» **Work order**:
The text of every record, exactly as given and with no pictures, should be your output.

Screenshot and code edit data
========================

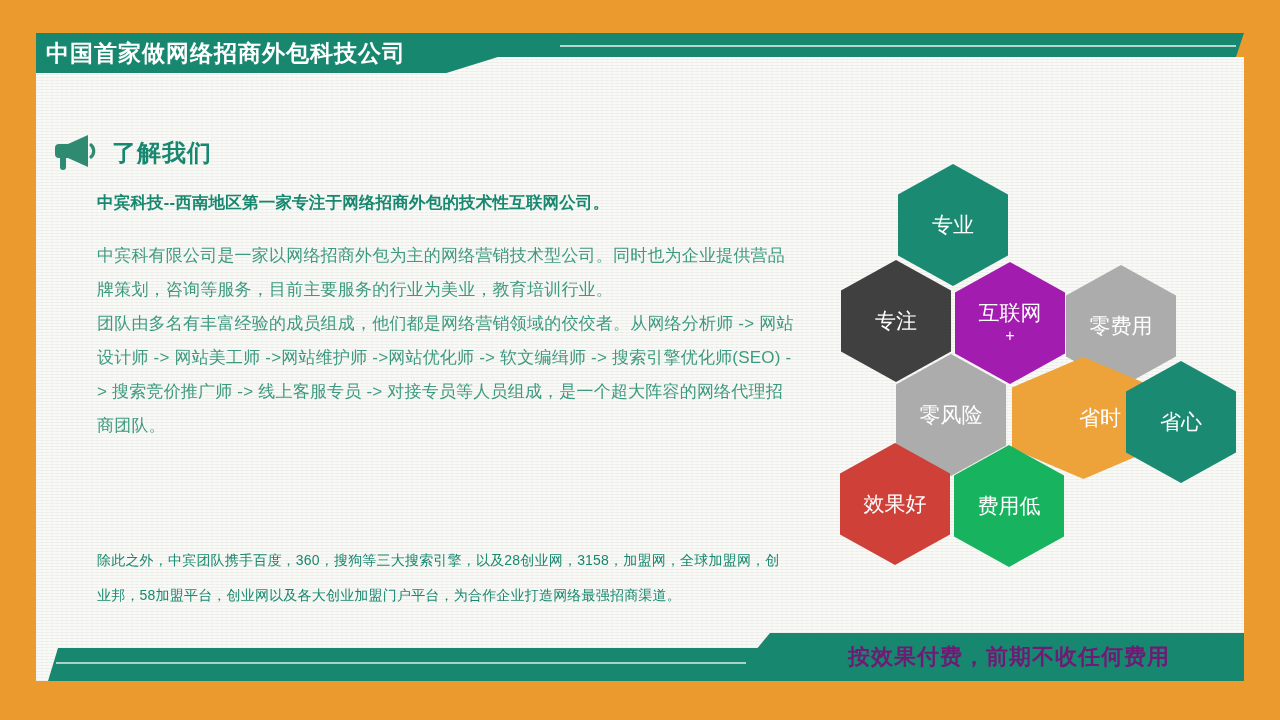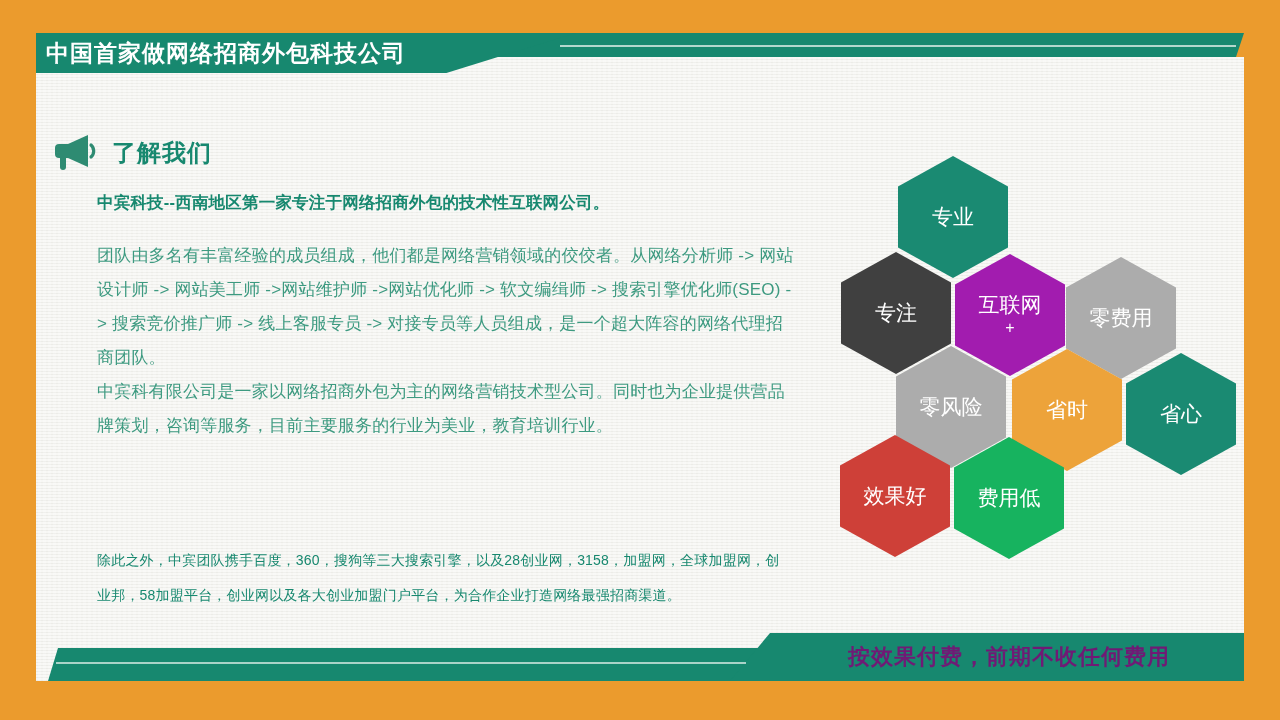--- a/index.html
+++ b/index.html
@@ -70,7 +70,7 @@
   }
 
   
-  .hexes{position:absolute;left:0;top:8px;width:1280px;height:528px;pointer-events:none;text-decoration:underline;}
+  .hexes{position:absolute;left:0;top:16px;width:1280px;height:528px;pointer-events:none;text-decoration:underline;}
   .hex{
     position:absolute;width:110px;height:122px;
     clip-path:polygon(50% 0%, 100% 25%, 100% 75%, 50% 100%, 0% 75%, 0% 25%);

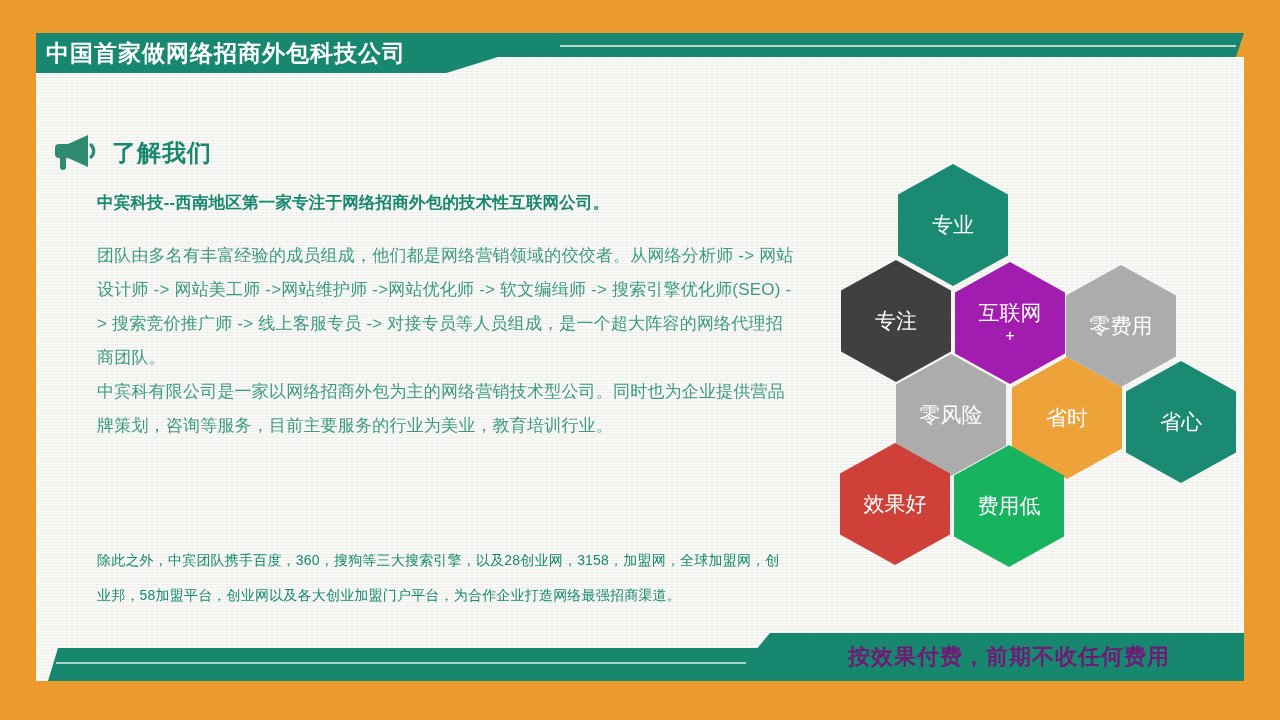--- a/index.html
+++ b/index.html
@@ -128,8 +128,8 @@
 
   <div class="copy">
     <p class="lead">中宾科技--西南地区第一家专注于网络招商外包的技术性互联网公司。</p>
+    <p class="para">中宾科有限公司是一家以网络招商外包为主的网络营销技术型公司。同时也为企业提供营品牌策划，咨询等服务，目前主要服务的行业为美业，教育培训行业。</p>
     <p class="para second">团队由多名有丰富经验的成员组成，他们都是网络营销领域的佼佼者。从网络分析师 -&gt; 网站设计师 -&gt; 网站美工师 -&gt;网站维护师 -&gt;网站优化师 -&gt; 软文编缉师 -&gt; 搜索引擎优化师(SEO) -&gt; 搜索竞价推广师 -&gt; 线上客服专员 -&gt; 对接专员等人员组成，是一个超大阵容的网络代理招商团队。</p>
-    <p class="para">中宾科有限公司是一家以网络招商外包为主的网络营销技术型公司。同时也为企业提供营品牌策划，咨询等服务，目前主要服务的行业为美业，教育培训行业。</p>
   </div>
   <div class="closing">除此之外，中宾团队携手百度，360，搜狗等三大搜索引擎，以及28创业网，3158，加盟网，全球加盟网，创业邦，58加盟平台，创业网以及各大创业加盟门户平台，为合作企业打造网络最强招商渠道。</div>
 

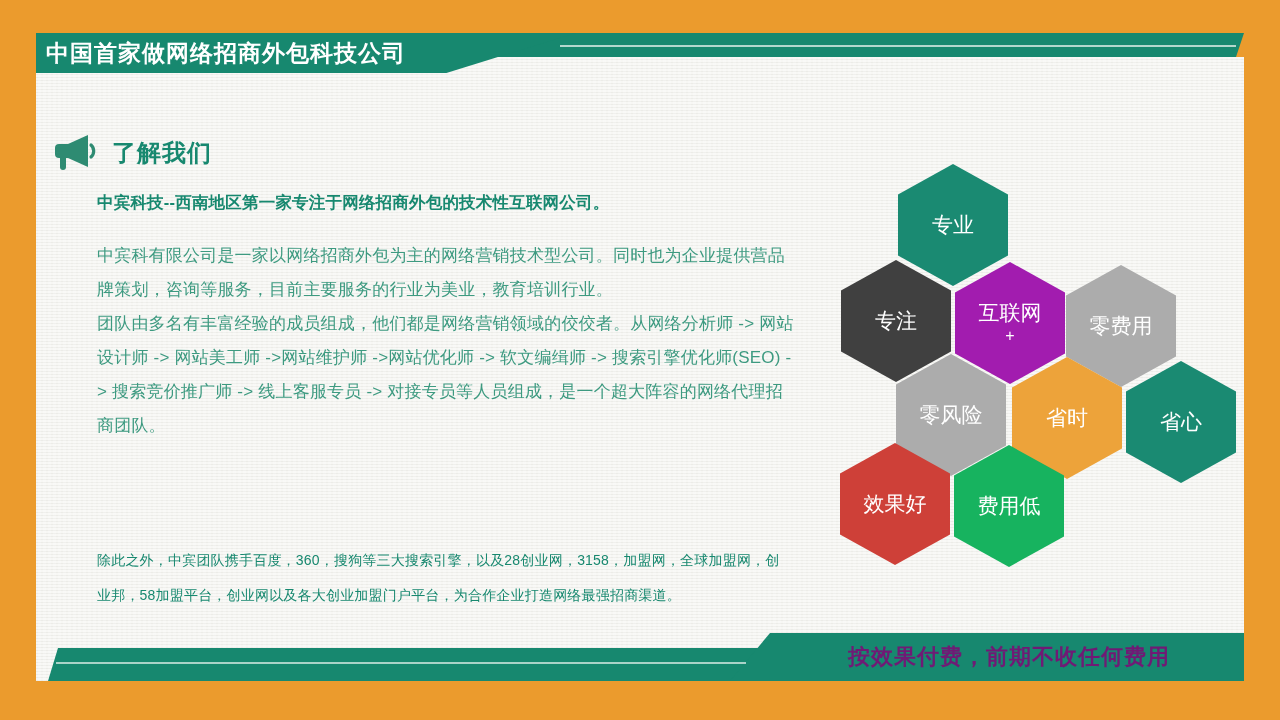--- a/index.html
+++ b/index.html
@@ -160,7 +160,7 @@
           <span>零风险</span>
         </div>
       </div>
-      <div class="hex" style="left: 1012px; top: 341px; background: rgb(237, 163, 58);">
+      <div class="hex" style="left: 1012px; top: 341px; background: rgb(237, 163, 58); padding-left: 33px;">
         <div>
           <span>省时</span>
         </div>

========================

» **Answer space**:
--- a/index.html
+++ b/index.html
@@ -70,7 +70,7 @@
   }
 
   
-  .hexes{position:absolute;left:0;top:8px;width:1280px;height:528px;pointer-events:none;text-decoration:underline;}
+  .hexes{position:absolute;left:0;top:16px;width:1280px;height:528px;pointer-events:none;text-decoration:underline;}
   .hex{
     position:absolute;width:110px;height:122px;
     clip-path:polygon(50% 0%, 100% 25%, 100% 75%, 50% 100%, 0% 75%, 0% 25%);

--- a/index.html
+++ b/index.html
@@ -128,8 +128,8 @@
 
   <div class="copy">
     <p class="lead">中宾科技--西南地区第一家专注于网络招商外包的技术性互联网公司。</p>
+    <p class="para">中宾科有限公司是一家以网络招商外包为主的网络营销技术型公司。同时也为企业提供营品牌策划，咨询等服务，目前主要服务的行业为美业，教育培训行业。</p>
     <p class="para second">团队由多名有丰富经验的成员组成，他们都是网络营销领域的佼佼者。从网络分析师 -&gt; 网站设计师 -&gt; 网站美工师 -&gt;网站维护师 -&gt;网站优化师 -&gt; 软文编缉师 -&gt; 搜索引擎优化师(SEO) -&gt; 搜索竞价推广师 -&gt; 线上客服专员 -&gt; 对接专员等人员组成，是一个超大阵容的网络代理招商团队。</p>
-    <p class="para">中宾科有限公司是一家以网络招商外包为主的网络营销技术型公司。同时也为企业提供营品牌策划，咨询等服务，目前主要服务的行业为美业，教育培训行业。</p>
   </div>
   <div class="closing">除此之外，中宾团队携手百度，360，搜狗等三大搜索引擎，以及28创业网，3158，加盟网，全球加盟网，创业邦，58加盟平台，创业网以及各大创业加盟门户平台，为合作企业打造网络最强招商渠道。</div>
 

--- a/index.html
+++ b/index.html
@@ -160,7 +160,7 @@
           <span>零风险</span>
         </div>
       </div>
-      <div class="hex" style="left: 1012px; top: 341px; background: rgb(237, 163, 58);">
+      <div class="hex" style="left: 1012px; top: 341px; background: rgb(237, 163, 58); padding-left: 33px;">
         <div>
           <span>省时</span>
         </div>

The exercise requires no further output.